Users of the metrics may also periodically poll the API server instead of registering as a watcher, having in mind that new data may only be available every 10 seconds. If any user requires metrics that are either more specific (e.g. last 1s) or updated more often, they should use the metrics pipeline via Heapster.
The API server will not hold any of this data directly. For our initial purposes, it will hold the most recent metrics obtained from each node in etcd. Then, when polled for metrics, the API server would only serve said most recent data per node.
Benchmarks will be run with etcd to see if it can keep up with the frequent writes of data. If it turns out that etcd doesn't scale well enough, we will have to switch to a different storage system.
If a pod gets deleted, the API server will get rid of any metrics it may currently be holding for it.
The clients watching the metrics data may cache it for longer periods of time. The clearest example would be Heapster.

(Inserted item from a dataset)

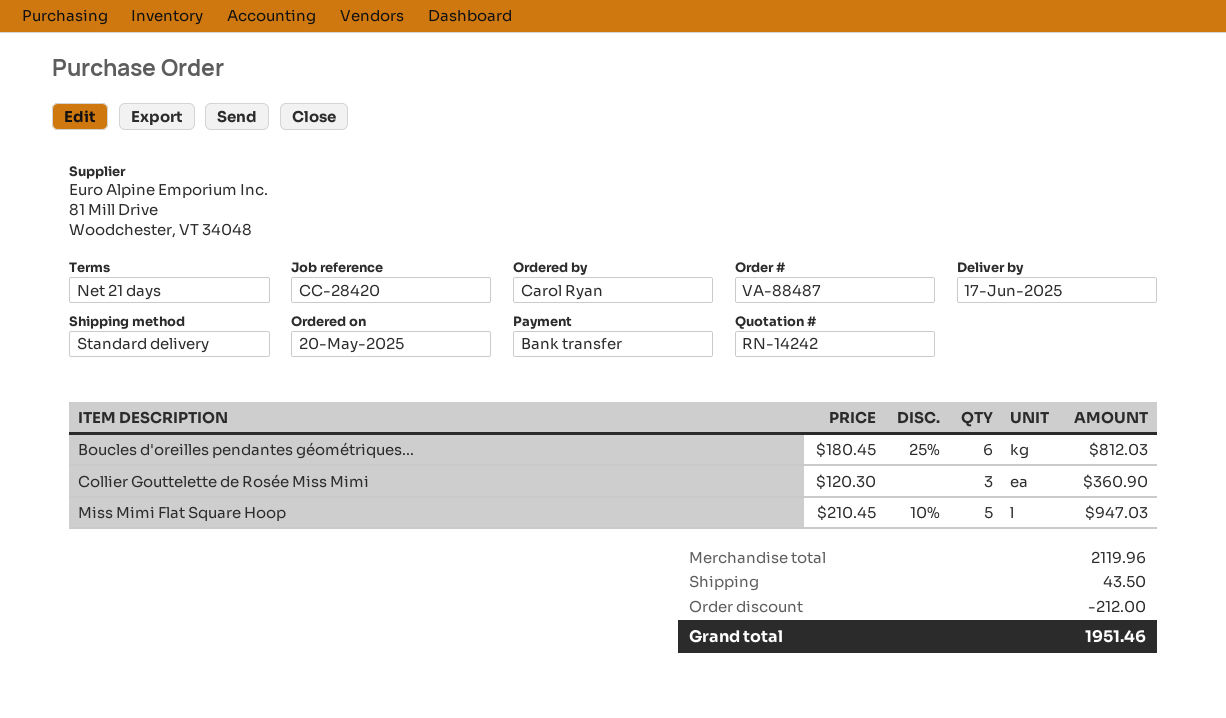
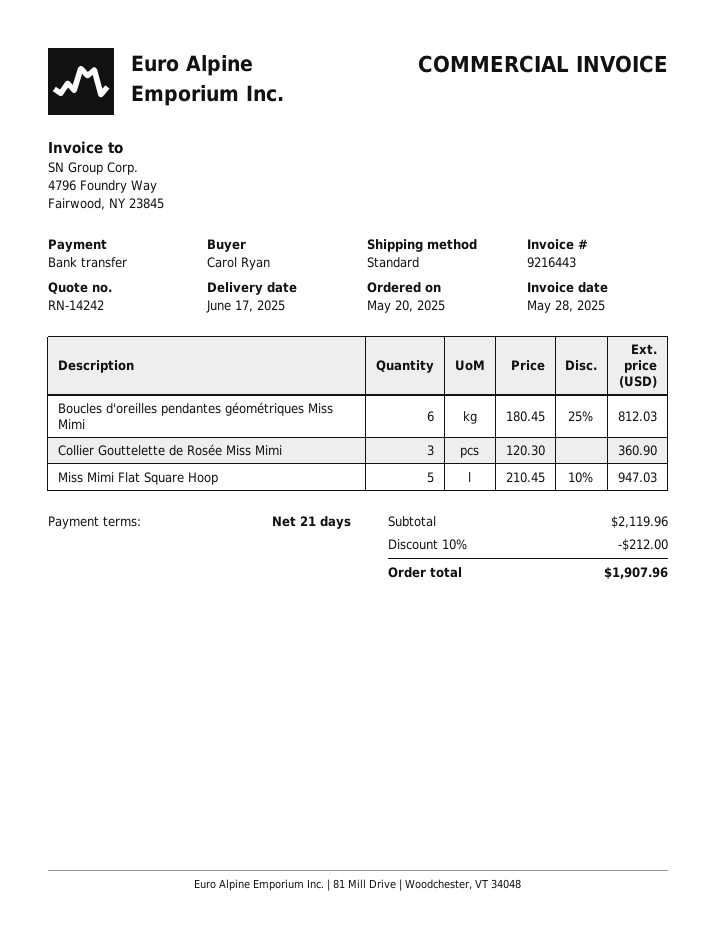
shipping: 43.50 -> none
total: 1951.46 -> 1907.96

In the future, we might want to store the metrics differently:
- via heapster - Since heapster keeps data for a period of time, we could redirect requests to the API server to heapster instead of using etcd. This would also allow serving metrics other than the latest ones.
An edge case that this proposal doesn't take into account is kubelets being restarted. If any of them are, with a simple implementation they would lose historical data and thus take hours to gather enough information to provide relevant metrics again. We might want to use persistent storage directly or in the future to improve that situation.
More information on kubelet checkpoints can be read on #489.
The eventual goal is to use the apiserver
library to serve kubelet versioned
APIs. Since the apiserver library is not currently reuseable at the kubelet and
we do not want to block on it, we will write a simple 1-off solution for this
API. The 1-off code should be an implementation detail, and the exposed API
should match the expectations of the API server, so that we can throw away the
initial implementation when the apiserver is ready to serve the kubelet API. We
should prioritize replacing it before the API becomes too large or complicated.